## What this task involves
Without the pictures, retype each line below exactly as it stands.
----
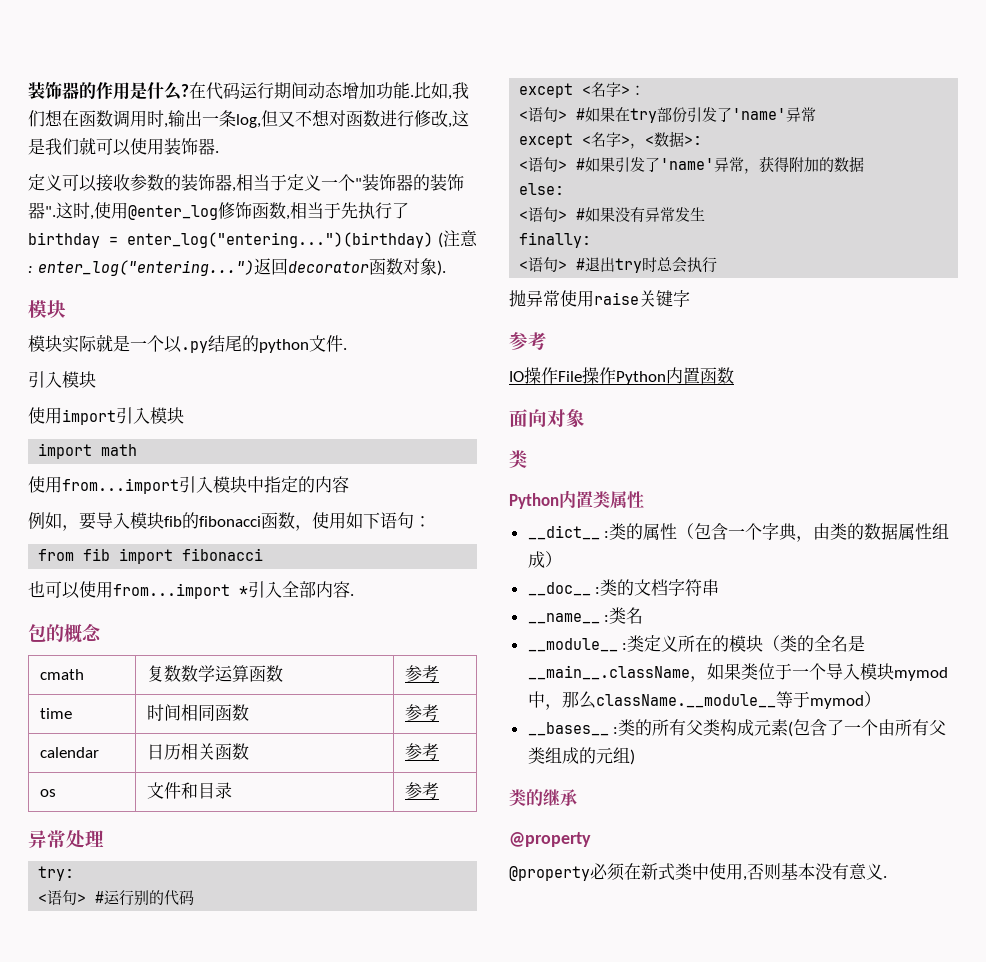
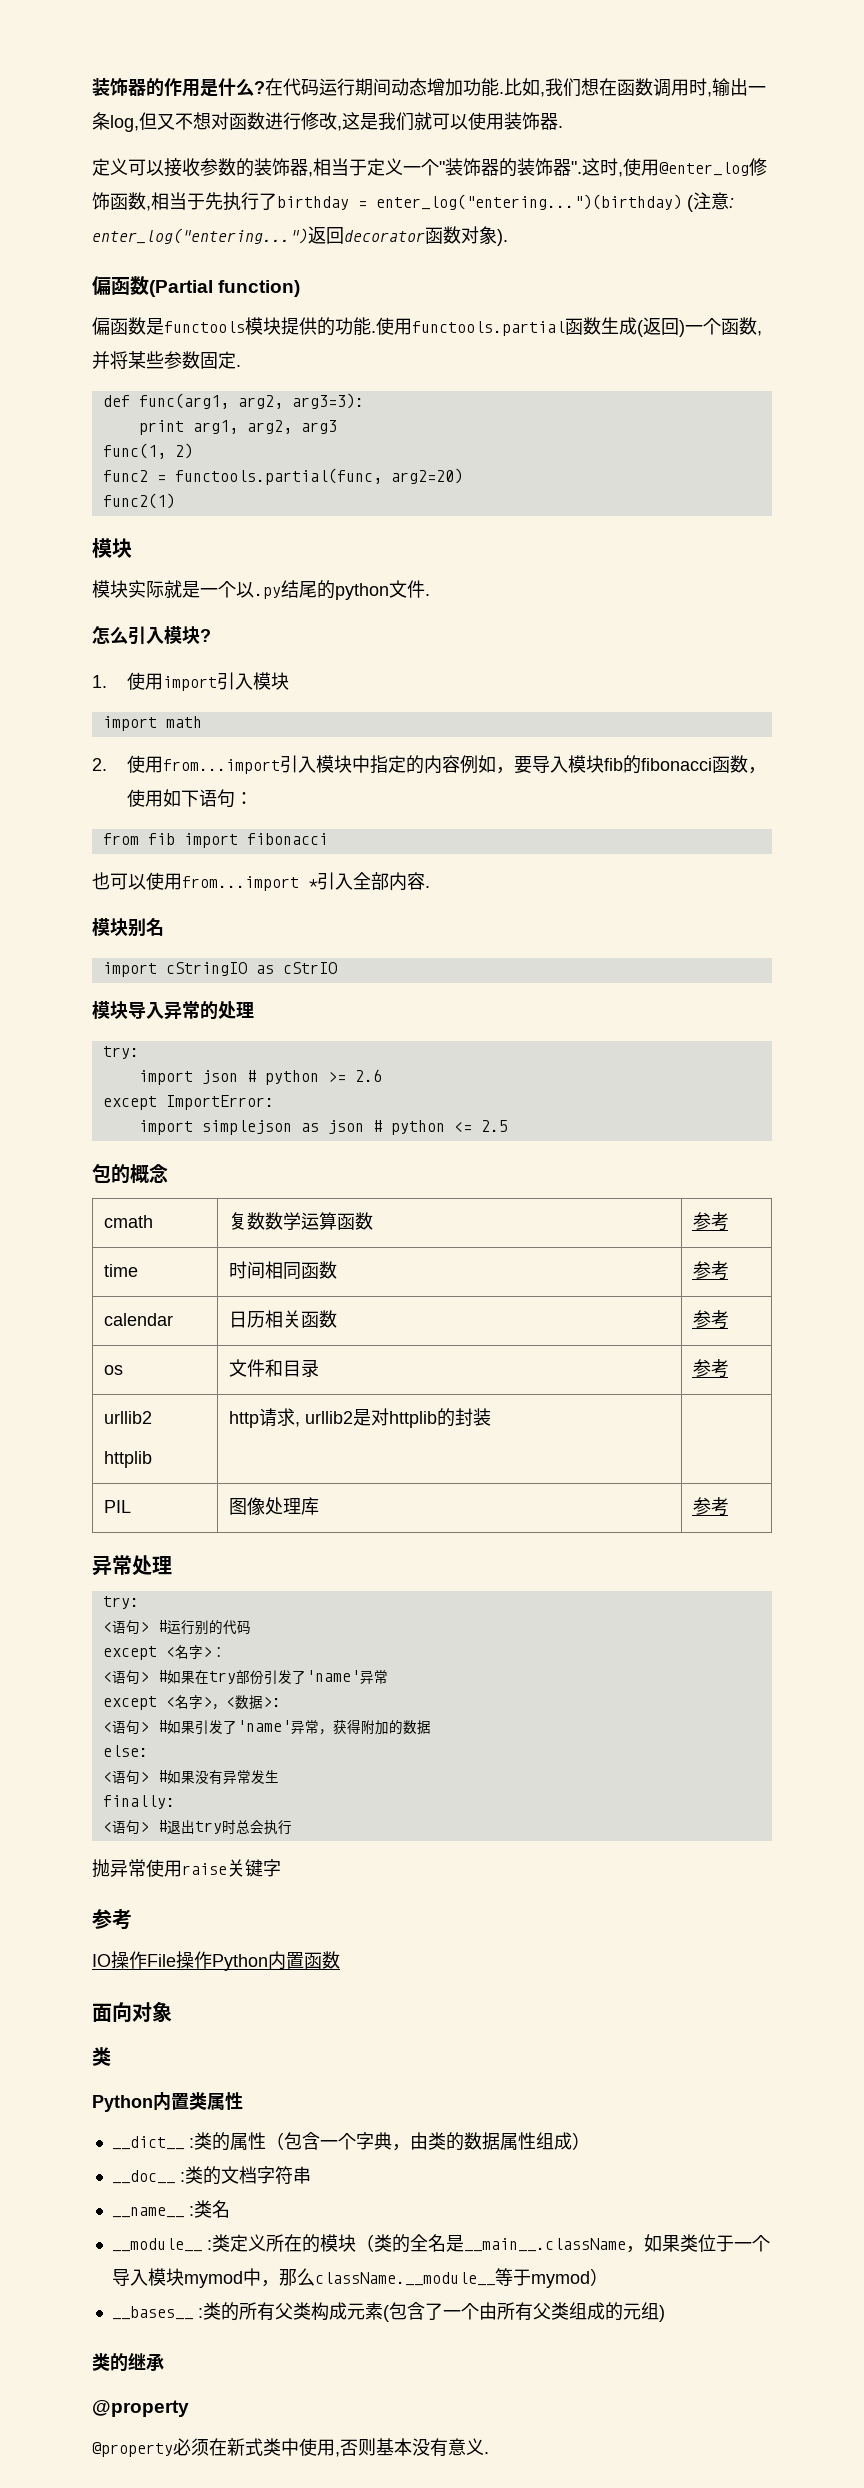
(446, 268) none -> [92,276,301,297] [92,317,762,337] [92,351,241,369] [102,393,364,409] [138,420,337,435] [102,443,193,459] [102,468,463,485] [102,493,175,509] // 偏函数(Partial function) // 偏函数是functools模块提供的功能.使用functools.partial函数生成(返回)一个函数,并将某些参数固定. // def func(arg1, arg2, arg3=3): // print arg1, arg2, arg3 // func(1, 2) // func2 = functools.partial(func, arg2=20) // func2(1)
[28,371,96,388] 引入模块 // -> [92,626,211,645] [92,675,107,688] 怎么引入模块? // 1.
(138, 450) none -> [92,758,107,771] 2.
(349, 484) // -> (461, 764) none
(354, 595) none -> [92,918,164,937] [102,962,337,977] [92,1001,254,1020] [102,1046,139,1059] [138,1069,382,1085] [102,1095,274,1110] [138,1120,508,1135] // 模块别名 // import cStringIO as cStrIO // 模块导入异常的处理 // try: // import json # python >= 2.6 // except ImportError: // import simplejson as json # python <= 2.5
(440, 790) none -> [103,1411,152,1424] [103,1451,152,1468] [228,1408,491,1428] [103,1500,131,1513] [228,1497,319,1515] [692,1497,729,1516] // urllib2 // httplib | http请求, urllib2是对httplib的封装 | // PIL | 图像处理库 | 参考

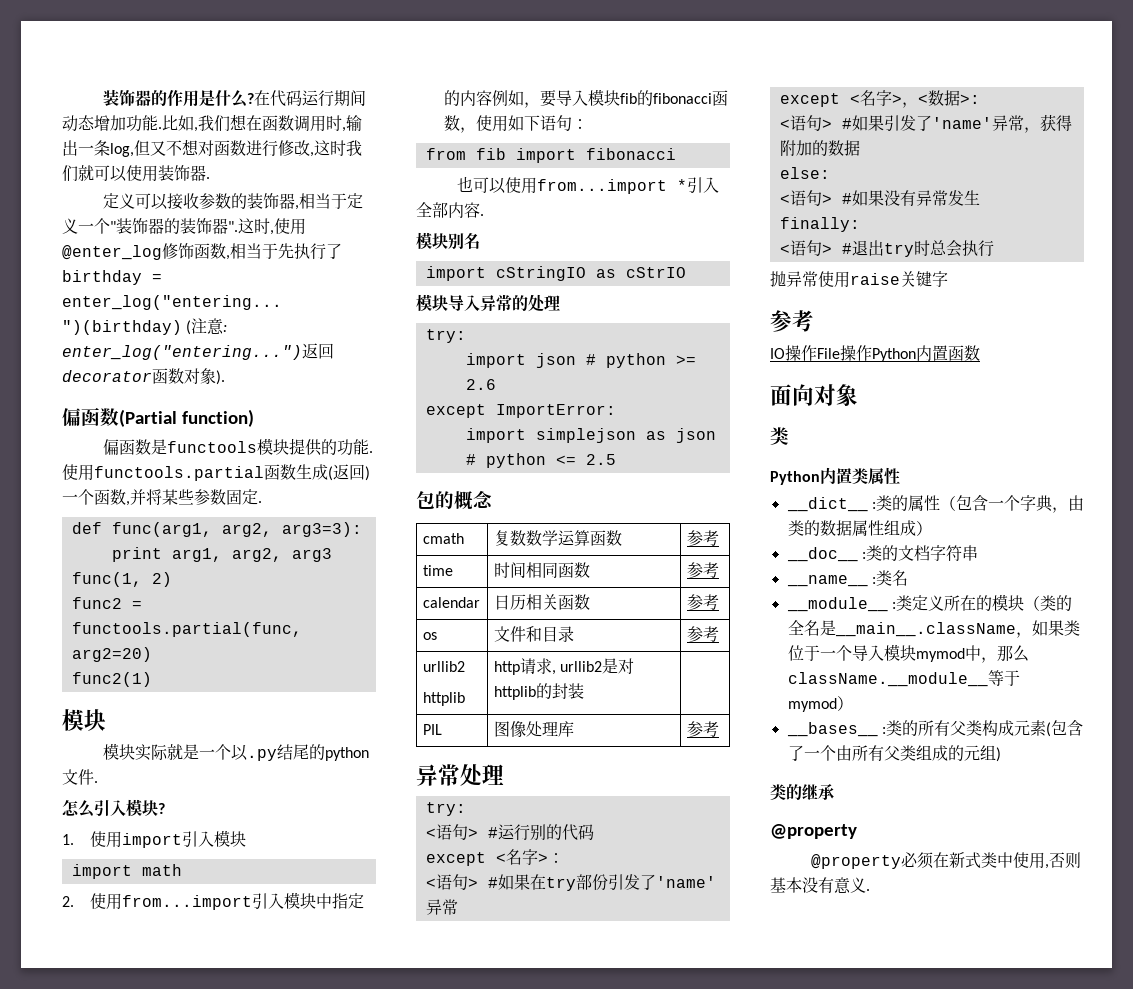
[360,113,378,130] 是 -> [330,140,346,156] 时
----
## Written response
(446, 268) none -> [92,276,301,297] [92,317,762,337] [92,351,241,369] [102,393,364,409] [138,420,337,435] [102,443,193,459] [102,468,463,485] [102,493,175,509] // 偏函数(Partial function) // 偏函数是functools模块提供的功能.使用functools.partial函数生成(返回)一个函数,并将某些参数固定. // def func(arg1, arg2, arg3=3): // print arg1, arg2, arg3 // func(1, 2) // func2 = functools.partial(func, arg2=20) // func2(1)
[28,371,96,388] 引入模块 // -> [92,626,211,645] [92,675,107,688] 怎么引入模块? // 1.
(138, 450) none -> [92,758,107,771] 2.
(349, 484) // -> (461, 764) none
(354, 595) none -> [92,918,164,937] [102,962,337,977] [92,1001,254,1020] [102,1046,139,1059] [138,1069,382,1085] [102,1095,274,1110] [138,1120,508,1135] // 模块别名 // import cStringIO as cStrIO // 模块导入异常的处理 // try: // import json # python >= 2.6 // except ImportError: // import simplejson as json # python <= 2.5
(440, 790) none -> [103,1411,152,1424] [103,1451,152,1468] [228,1408,491,1428] [103,1500,131,1513] [228,1497,319,1515] [692,1497,729,1516] // urllib2 // httplib | http请求, urllib2是对httplib的封装 | // PIL | 图像处理库 | 参考

[360,113,378,130] 是 -> [330,140,346,156] 时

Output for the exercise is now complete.